Two theories of sediment.

Some look at layers of rock and conclude:  “Each layer of sediment was laid down on a hardened layer of sediment below it.  There may be as many as 363 layers of sediments in some places, like the Grand Canyon.  It took billions of years for that much sediment to be deposited and harden before another layer could be put on that.”

That’s the first of two theories of sediment.  It’s very popular with all those who bow before Babylon’s various altars.  The advantage of these, the first of the two theories of sediment, is that it distances people from God.  “Look!”, the appointed experts say, “It had to have taken billions of years for all those layers to be deposited.  God was not necessary to have made the world.  It happened by itself!”

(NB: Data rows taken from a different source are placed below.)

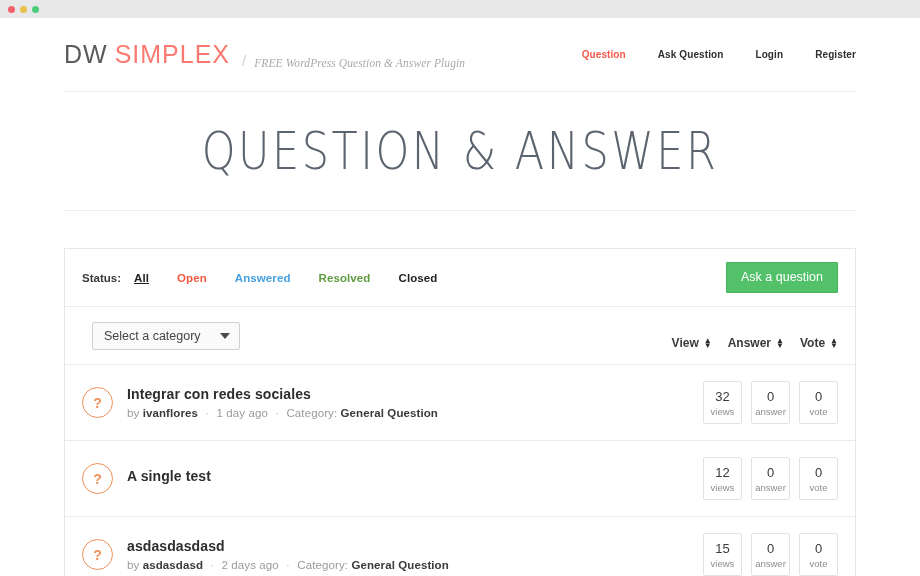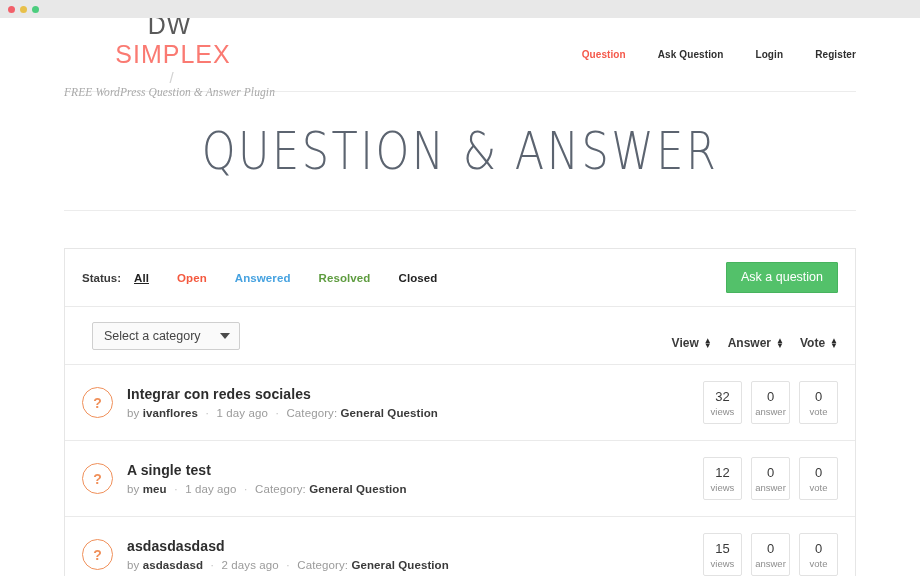"DW" .brand { align-items: center -> flex-end; flex-direction: column -> none }
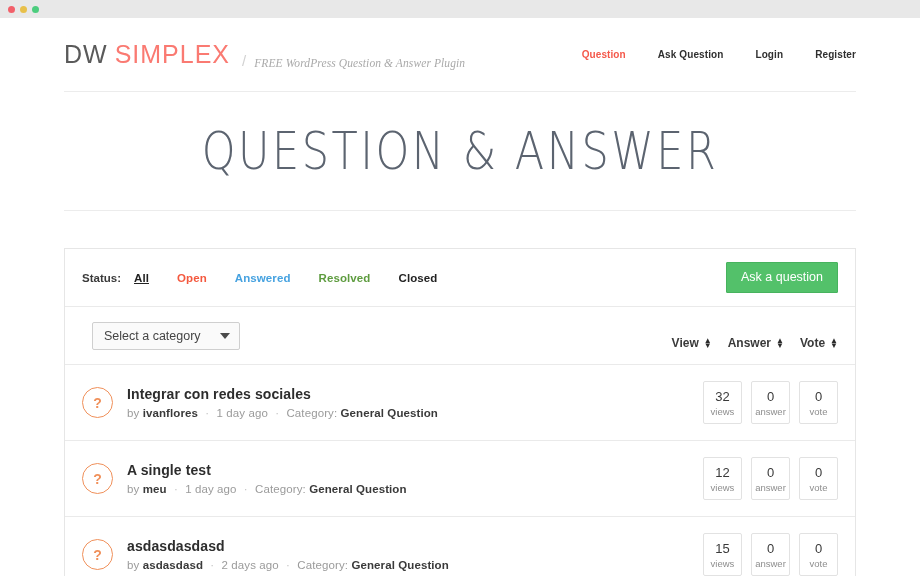"by meu · 1 day" div.q-meta { html: <div> <span>by</span> <span>meu</span> <span>·</span> <span>1 day ago</span> <span>·</span> <span>Category:</span> <span>General Question</span> </div> -> none }
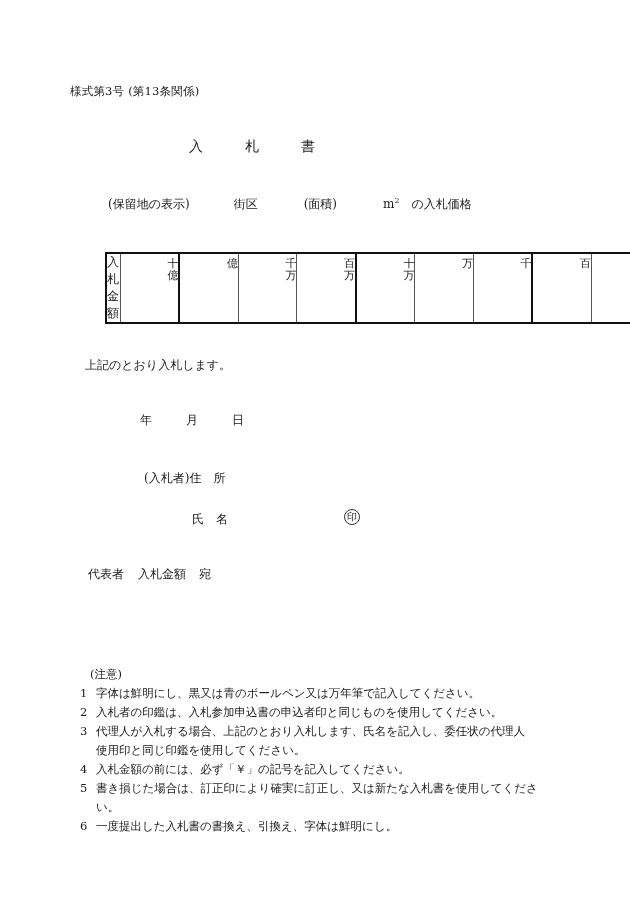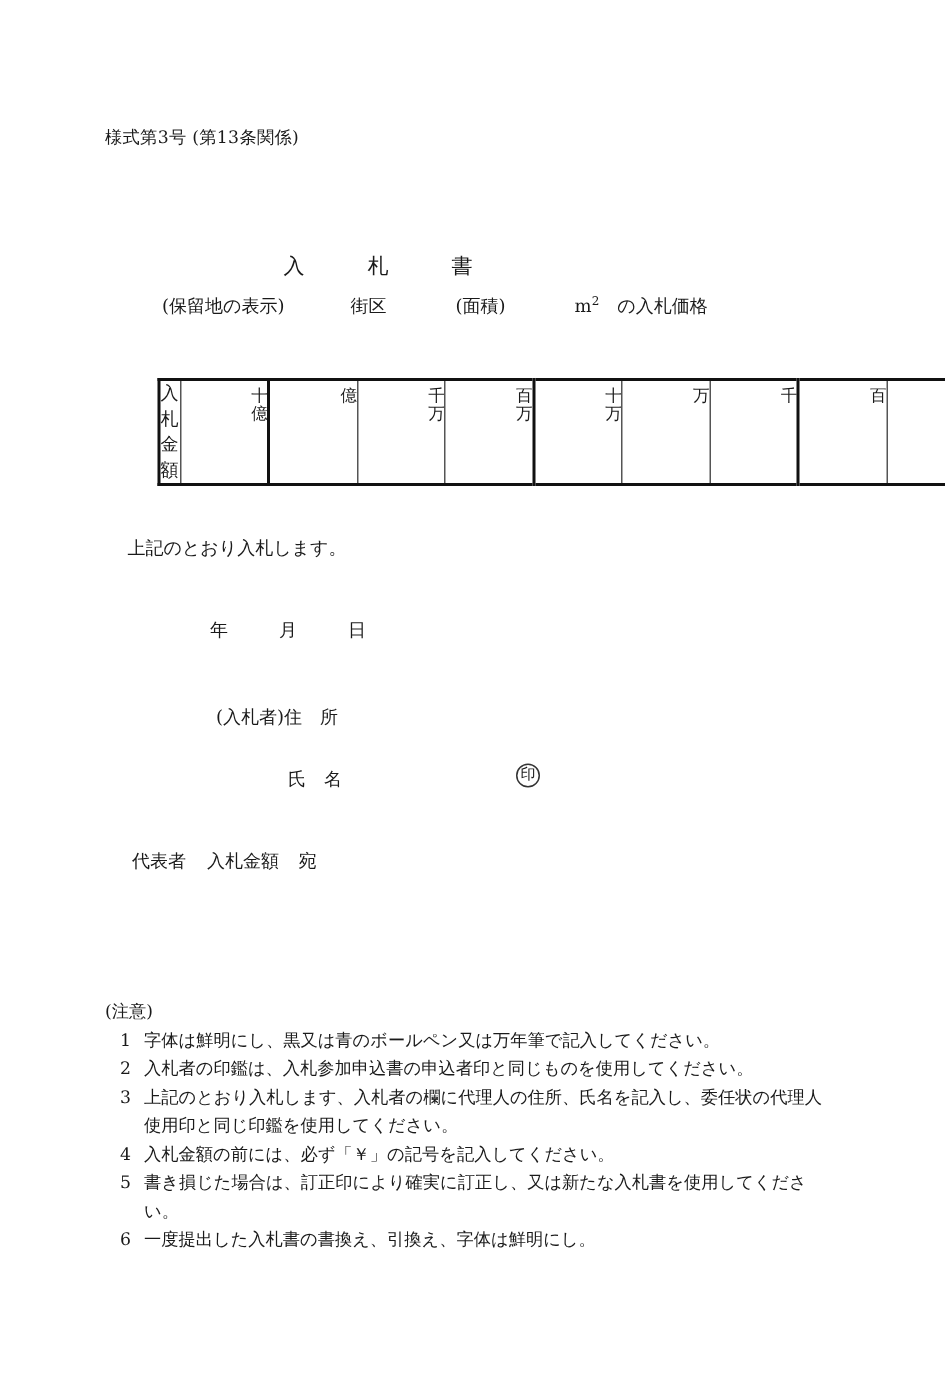"入 札 書" .doc-title { margin-top: 31px -> none }
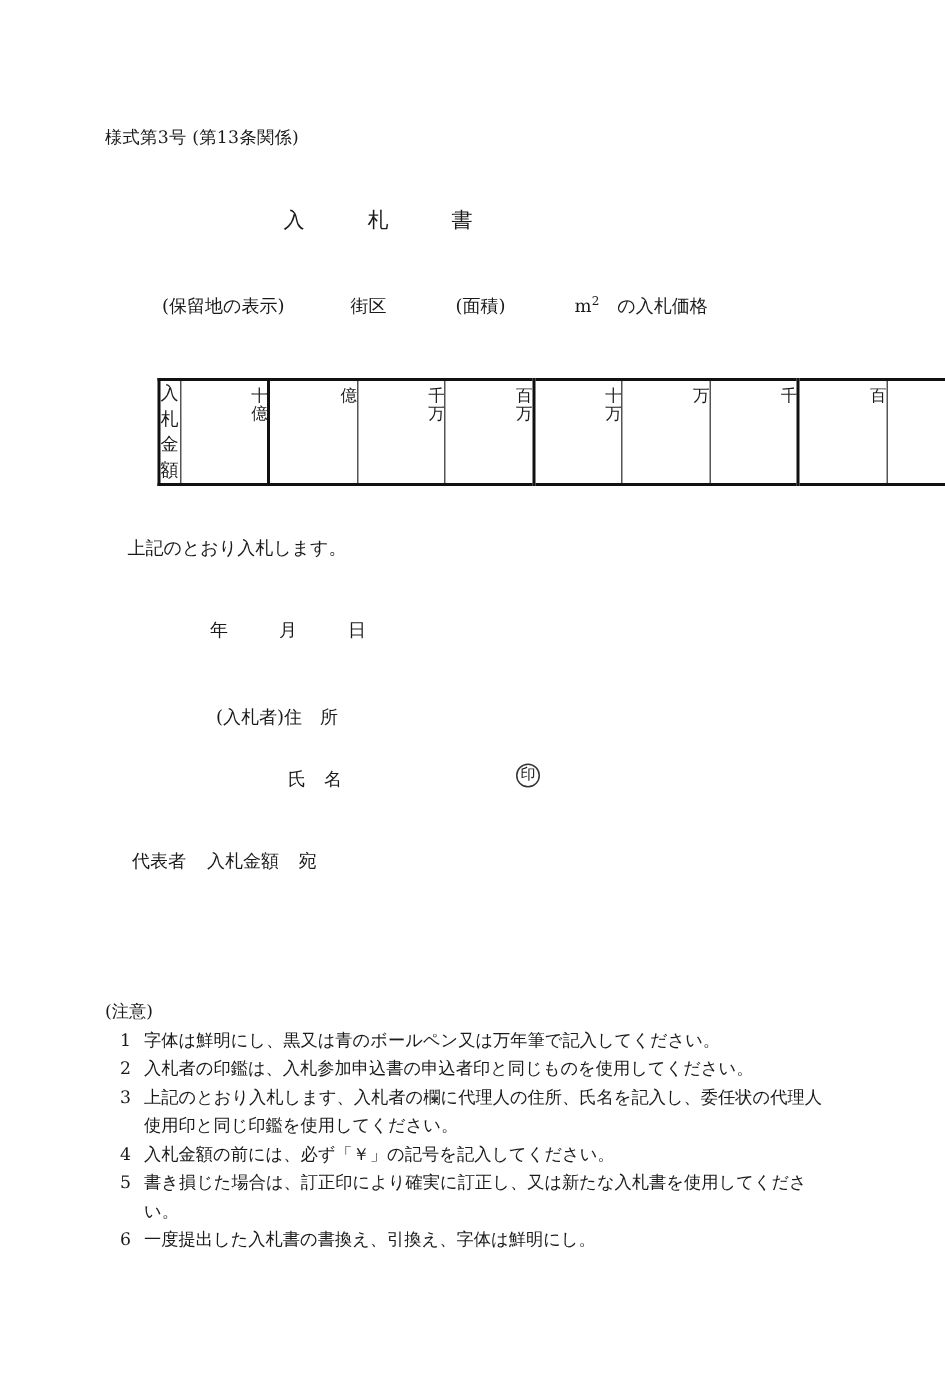"(注意)" .notes-head { margin-left: none -> 20px }
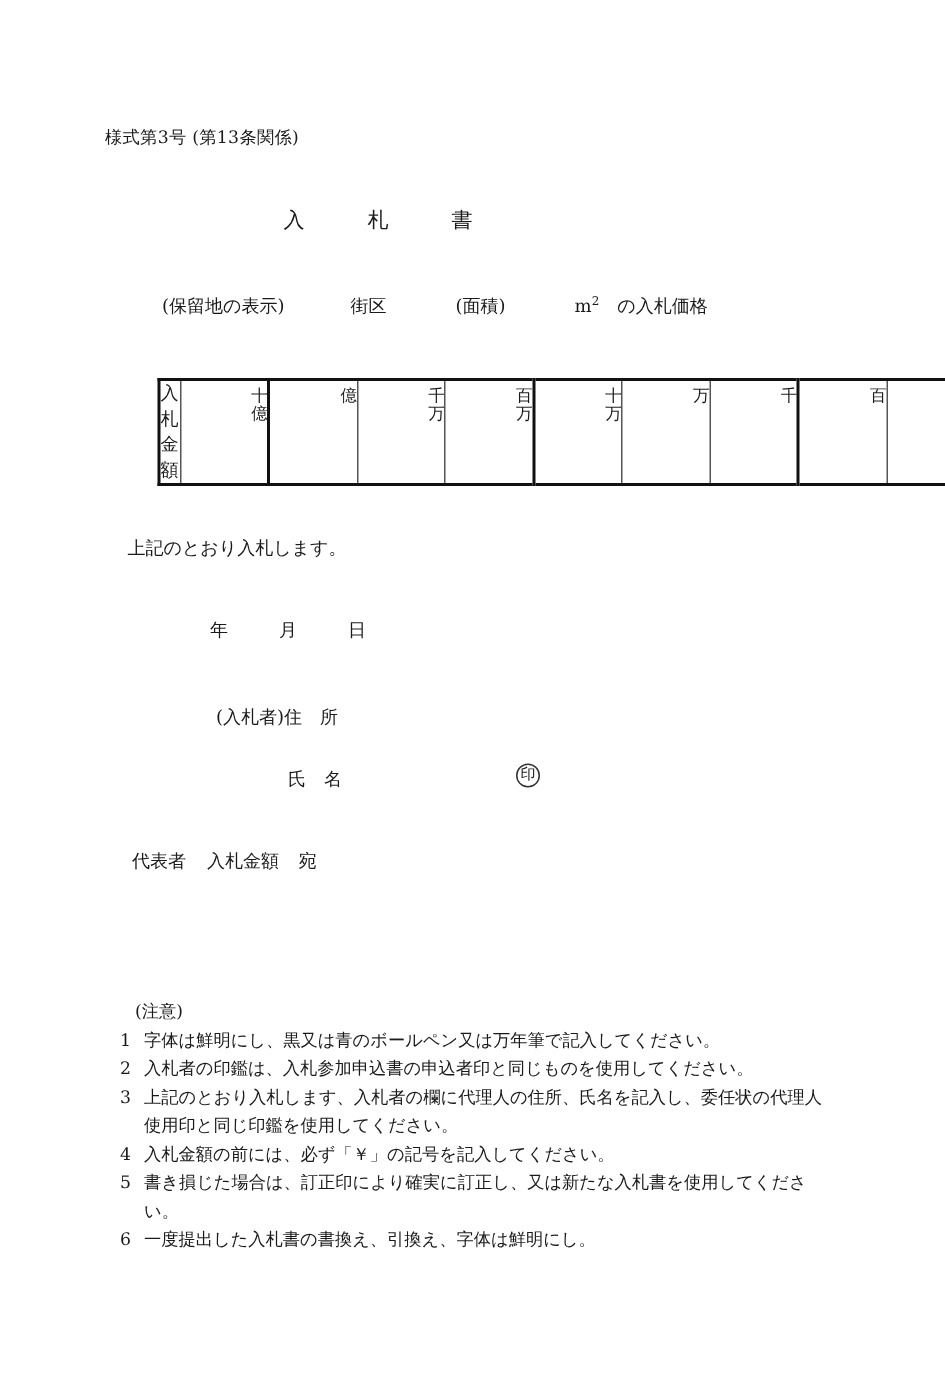"上記のとおり入札します、入札者の欄に代理人の住所、氏名を記入し、委任状の代理人" span.cont { text: 上記のとおり入札します、入札者の欄に代理人の住所 -> 代理人が入札する場合、上記のとおり入札します }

Then, the doorway to sin is opened.

The second of the two theories of sediment is different:  “During The Flood, a tidal wave of water higher than the mountains washed around the world.  Endless clouds of sediment was stirred up.  The icecaps floated loose.  Huge chunks of ice, giant bigbergs, acted like immense bulldozers.  As the wave rolled around the world, the surface was shoved into suspension in the liquids  Volcanos spurted minerals in magma into the mix.  Earthquakes quaked.  Sediment dropped into layers.

“During The Flood, a mile of sediments were dropped in some places.  The water was  ‘high enough to cover the mountains’.  It was five miles of deep.  The weights are incredible.  The water would have been pushing down with an astonishing 1.7 million pounds per square foot!”

Mountains were pushed up during The Flood, explaining the sedimentary rock found high above sea level.  Rivers flowed through the 363 layers of still-soft rock in the Grand Canyon, exposing the layers for all to see.

Twists, tilts, and bends in sedimentary rock are easily explained by the forces of The Flood.  This, the second of the two theories of sediment, makes the most sense.

Why would The Loving Programmer go to all that trouble?  For us.  If we human programs were to have free will, He had to have programmed and downloaded a world we could examine and choose to reasonably conclude that it came into being without Him.

So, we have two theories of sediment.  We also have free will to choose which we believe, God’s activity or accidental accretions.  In the process of choosing what we want to believe, the two theories of sediment also separate sheep from goats.